Aparecía un hombre en el momento que un proyectil le daba en el corazón. Llevaba pantalones oscuros e iba descalzo y con el torso desnudo. El impacto de la bala lo había levantado del suelo esparciendo una rociadura de sangre. Por una de esas casualidades que son la fortuna del reportero de guerra, había sido fotografiado con los brazos extendidos mientras se elevaba del suelo, con el cuerpo en una pose que recordaba la representación de Jesús en la cruz. El rostro del hombre, descarnado, con el pelo largo y algo de barba, coincidía con el de la iconografía tradicional de Cristo. El título de la foto, La segunda Pasión, había surgido casi solo.

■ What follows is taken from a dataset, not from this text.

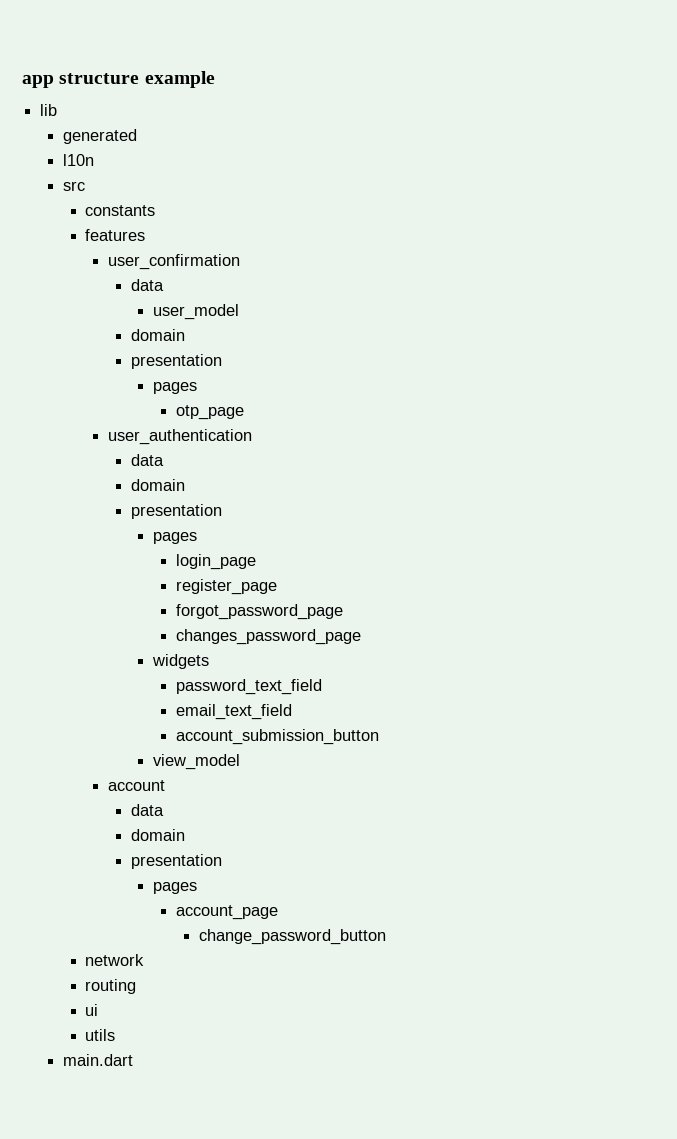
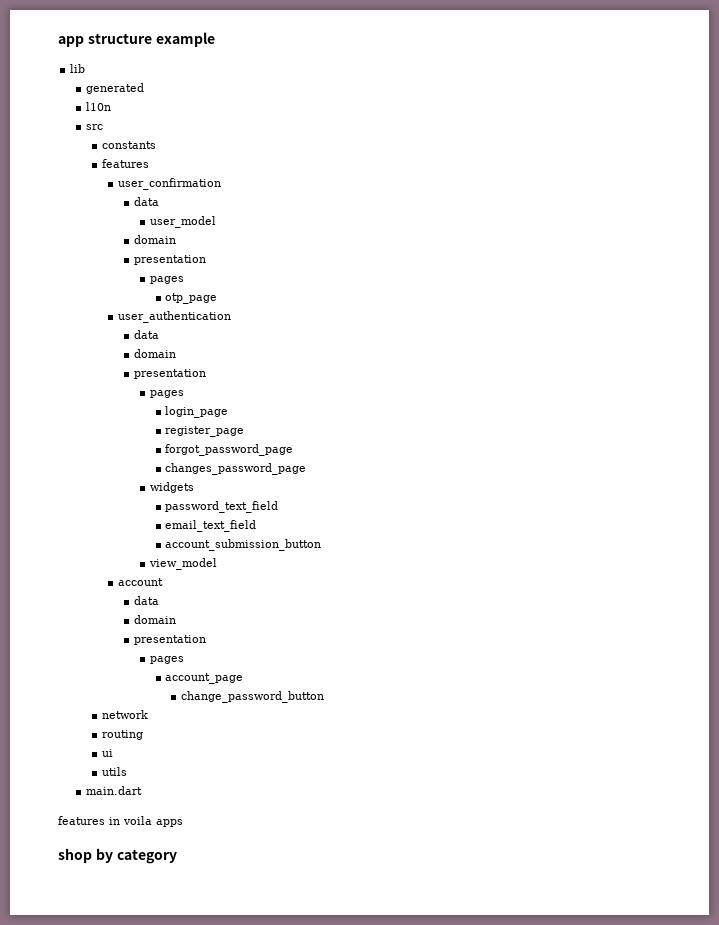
+ features in voila apps
+ shop by category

– Me invadió algo que no sé explicar. Envidia, rabia por esa capacidad de captar el momento, ambición. Quizás avidez. La presenté en el New York Times y dije que la había hecho yo. Lo que sigue ya lo conoces. Con esa foto gané un Pulitzer. Por desgracia, un pariente del hombre muerto por la bala había visto a Robert sacar la foto y reveló la verdad a los periódicos. Y así todos supieron que no era obra mía.

Hizo una pausa antes de llegar a una conclusión que le había costado años de vida.

– Y, si te soy sincero, no estoy del todo seguro de que no me gustara.

Con espontaneidad, Vivien había apoyado una mano en el brazo de Russell. Cuando se dio cuenta la retiró, esperando que él no lo advirtiera.

– ¿Qué hiciste después?

– Sobreviví aceptando cualquier trabajo. Retratos de moda, fotos técnicas, hasta de bodas. Pero sobre todo recurrí, quizá más de lo que debía, al dinero de mi familia.

Vivien estaba buscando las palabras apropiadas para aligerar el peso de la confidencia, pero el sonido del teléfono le cortó la intención. En la pantallita aparecía el nombre de Bellew.

Atendió.

– Sí, Alan…

– Un verdadero golpe de la fortuna. He llamado al responsable del Distrito 70 y le solicité que ordenase una búsqueda. Cuando le pedí que utilizara a todos los hombres de que dispusiera me tomó por chiflado.

– Te creo. ¿Encontraron algo?

– La mujer se llama Carmen Montesa. Cuando se mudó tuvo el escrúpulo de dirigirse a la policía y comunicar el cambio de domicilio. He mandado a verificarlo y todavía tiene el mismo número de teléfono en la misma dirección, en Queens. Enseguida te lo envío con un mensaje.

– Alan, eres de los grandes.

– Muchacha, eres la primera mujer que me lo dice después de la comadrona que me trajo al mundo. Ponte en la cola. Buen trabajo y mantenme al corriente.